Wouldn't it be great if the Internal Revenue Service believed that everything you reported on your annual income tax return was the truth? Unfortunately, operating on the honor system isn't how the IRS does business. While some of the information you provide on your tax returns isn't easily verifiable by an outside agency, most of the financial information is processed using a double-reporting system that enables the IRS to independently verify the amounts.
Wages and Salary
Employers are required by law to withhold specific taxes from your paycheck. The process of remitting withholdings to the IRS serves the additional purpose of reporting exactly how much you've earned during the year. When your employer provides you with a W-2 that lists your yearly earnings and you use that information to prepare your taxes, you're not telling the IRS anything it doesn't already know. If you fail to include W-2 information from an employer, expect a letter from the IRS regarding the discrepancy.
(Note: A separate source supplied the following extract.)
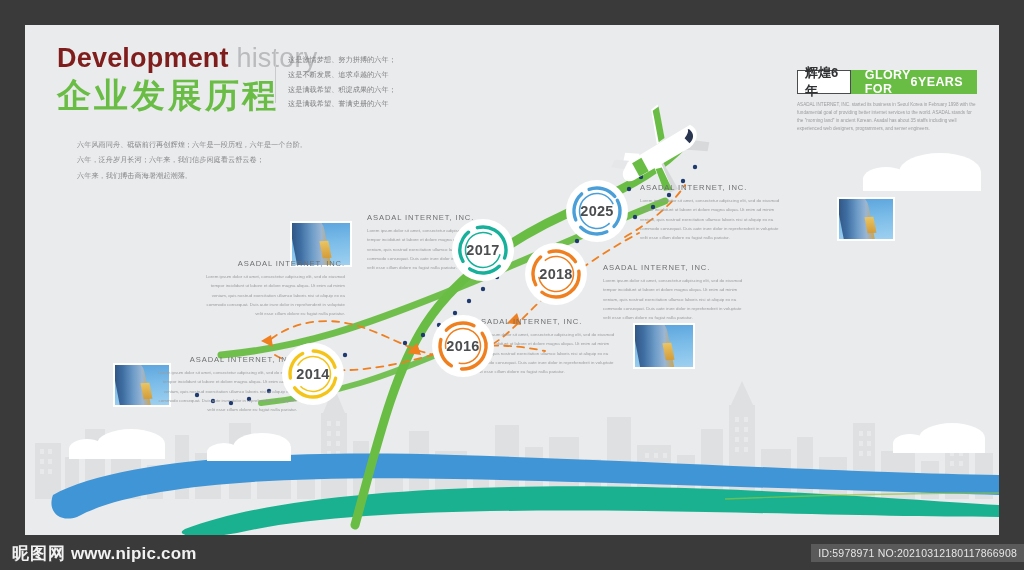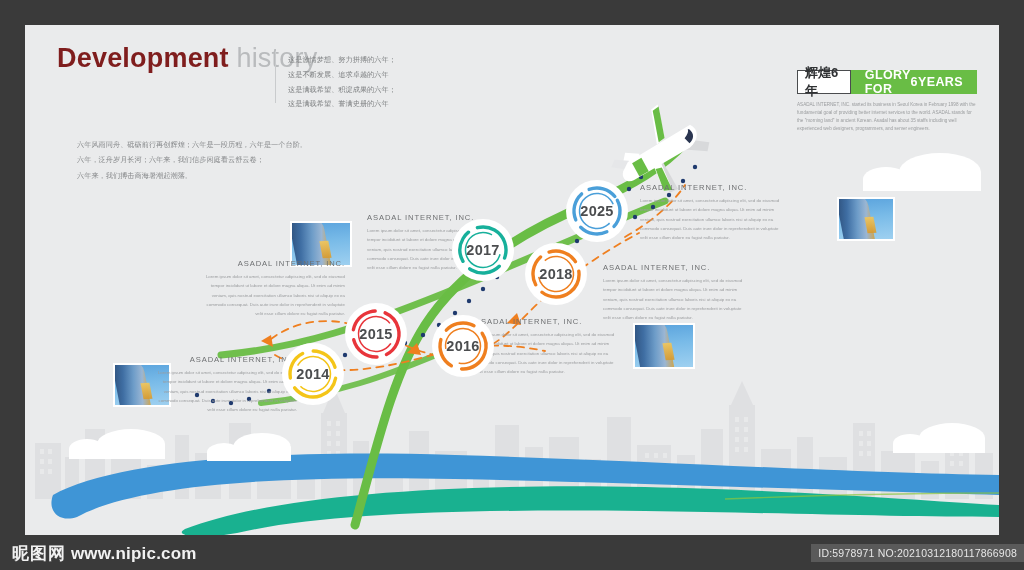"企业发展历程" div.hdr-cn { html: none -> <div>企业发展历程</div> }
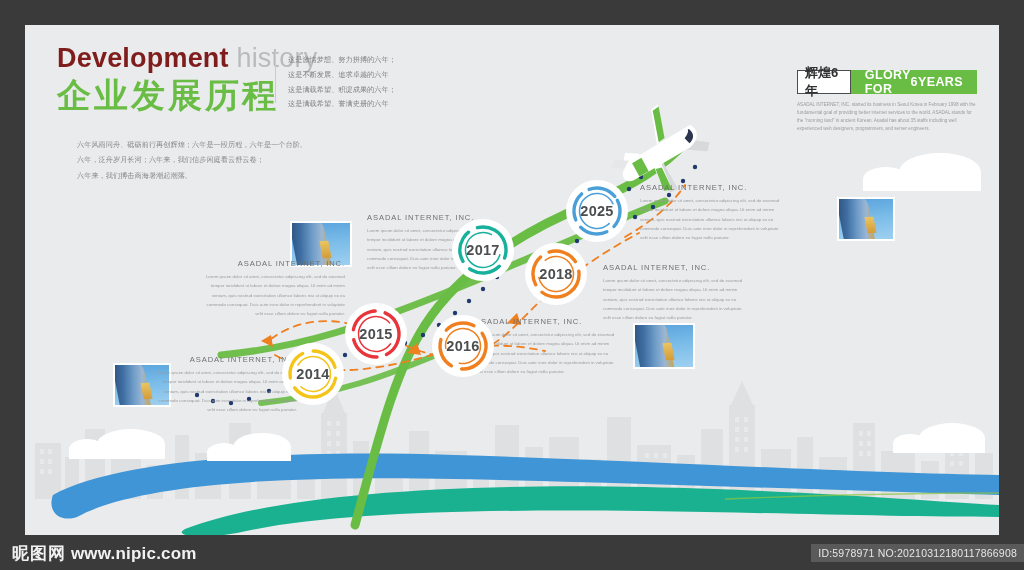"2015" div.node { html: <div> <svg> <circle></circle> <circle></circle> </svg> <span>2015</span> </div> -> none }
The IRS also uses a double-reporting system to track other income that you've earned, such as interest, dividends and income from activities as an independent contractor. Banks, businesses, casinos and other entities that pay out money to individuals send a report to the IRS documenting the payments. When you receive a Form 1099 in the mail during tax season listing miscellaneous income, it's only a convenient duplicate of information that has already been sent to the agency. In the past, the IRS did not necessarily have the ability to cross-reference this information against your paper tax return. With the advent of computers and electronic filing, it's a simple computing task to match the information you've reported on your return with the information provided by entities that paid you money.
While the IRS can easily track income payments made to you, it can't as easily track deductible payments that you've made to third parties. For example, the agency has no automatic way to check if the amount of medical expenses you've deducted on your return is accurate. Likewise, the agency can't quickly verify the expenses that support your home-office deduction. In these cases, the IRS relies on the traditional method of confirming the information provided on your tax return: the audit.
The tax return you submit is a legal document, and filing a return with false information has serious repercussions. Taxpayers are required by law to retain supporting documents to substantiate information provided on a return, including items such as receipts and bank account statements. The IRS can audit anyone's tax return during a validity period, which is usually seven years from filing. While the IRS audits only a small percentage of returns each year, the threat of an audit is usually enough to encourage people to provide correct information.